Вода, плоско струившаяся, возникала на губах каменного мальчика и каплями осыпалась в бассейн, где цепенели красные рыбы.
Рыбы и чужой интерес к мокрому мальчику привлекли к фонтану ребенка: он подошел сбоку и в напряженном одиночестве захотел постигнуть тайну текущей воды, выражая непонимание невыговоренным вопросом: «Почему у мальчика всегда текут слюни?» Талышева не решилась заговорить с ребенком из боязни детского чутья на душевную боль. Тяготясь своей растерянностью, как голодом, она свернула в пустую аллею.
Талышевой недоставало дорожного покоя и стука колес: она успела привыкнуть к ним в поезде, как привыкла у себя в Москве отправляться на службу одним и тем же путем, обрабатывать бумаги, сходные словами и построением, — они назывались техническими условиями, в обеденный перерыв покупать продукты для семьи и вечером возвращаться домой с ощущением прожитого дня. Все четырнадцать трудовых лет Талышева пробыла в одной и той же конторе, но привычка не переросла в увлеченность работой. Жажду разнообразия Талышева утоляла редким посещением художественных выставок. Она любила музеи. Правда, в них она особенно остро чувствовала себя неудачливой, хотя и жила потом надеждой на изменение своей жизни.
Перелом этот она представляла себе как преодоление разграниченности между той жизнью, в которой пребывала, и той, какая наступит. Она ждала накопления перемен вне себя, достигнутого ходом человеческих и природных сил, чтобы войти в них как в зону скрещения лучей, откуда немыслим возврат к бытовой зачумленности: нехватке денег, взаимоотношениям с бывшим мужем, тяжбам со свекровью, безнадзорности своих детей, а также ко всему, о чем и думать не хочется.
Когда начальница наконец поняла, что работа в конторе для Талышевой не обязательное применение ума, а случайное пристанище вроде того, где пережидают непогоду, она перестала ее жалеть. Заодно и вернула себе уважение более умелых сотрудников, оградившись от талышевской благодарности. Переведя подчиненную на легкую работу, начальница надеялась, что теперь мысли Талышевой о доме не будут мешать ее службе. Но стоило отправить Талышеву с важной бумагой в министерство, как Талышева потеряла бумагу в пути.
Сослуживцев тронули муки Талышевой, они понукали ее вспомнить остановки по дороге к министерству и этим исчерпывали желание помочь, увлекаясь осуждением. Они судачили о том, какая она растеряха, какая забывчивая. Чаще всего вспоминали, как талышевские близнецы, привезенные из лагеря к конторе, до ночи катались на железных воротах, потому что мать забыла их взять домой.
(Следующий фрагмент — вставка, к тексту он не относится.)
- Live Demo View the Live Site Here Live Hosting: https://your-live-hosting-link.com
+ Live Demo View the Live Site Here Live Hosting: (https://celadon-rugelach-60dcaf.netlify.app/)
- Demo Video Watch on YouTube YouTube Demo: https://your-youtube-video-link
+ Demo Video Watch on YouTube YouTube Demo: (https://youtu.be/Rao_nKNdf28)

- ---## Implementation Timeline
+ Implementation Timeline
Смеялись над тем, что Талышева никогда точно не знает, какой размер одежды носят ее дети. Купит наобум, потом бежит в магазин сдавать, если соседка не возьмется перешить. Наверно, и сейчас Талышева забыла о министерстве, свернула в кафе, где воспользовалась важной бумагой вместо салфетки.
Бумагу нашел в телефонной будке какой-то студент и передал в контору с быстротой, спасшей Талышеву от административного взыскания. Но взыскание не миновало ее, когда, посланная в типографию, Талышева неправильно внесла правку: вместо второго абзаца вычеркнула первый. Без повторной проверки технические условия отпечатали с ненужным абзацем и обнаружили это, едва издание разослали по заводам. Почти месяц летели приказы, изымался тираж, возвращались в Москву пачки неправильных технических условий, и все это время Талышева испытывала страх быть наказанной сверх той меры, за которой нарушается слаженность привычного. Она боялась не будущего, а внутренней неготовности к нему, признавая себя непригодной ко всякому отпору как ответственному действию.
Когда директор вызвал ее и сказал: «Если бы не твое тяжелое семейное положение, я бы выгнал тебя», — она поняла по его гневу, что он смирился с ее дальнейшим пребыванием, как смиряются с необходимостью отступления. И хотя она не простила директору оскорбительные слова, не простила и обращения на «ты», она вернулась к рабочему столу с облегчением, близким к радости: ведь все оставалось по-прежнему. Тогда-то начальница Инна Натановна и заметила ей: «Эх, Талышева, Талышева, что из тебя будет, когда ты вырастешь?» Выражение лица Инны Натановны предполагало отнюдь не интерес к последующим годам жизни Талышевой, а осуждение за прожитые сорок пять. Талышева положила на стол карандаш и резинку, словно открываясь в служебной непритязательности, в том, что не посягает на доверенные ей бумаги чернильной авторучкой. Тронутые ее карандашом бумаги начальница правила чернилами заново, пока не перепоручила контроль новой сотруднице, тоже Валентине, используя ее рвение, непричастность к общему порицанию Талышевой и стремление сразу зарекомендовать себя неутомимой труженицей.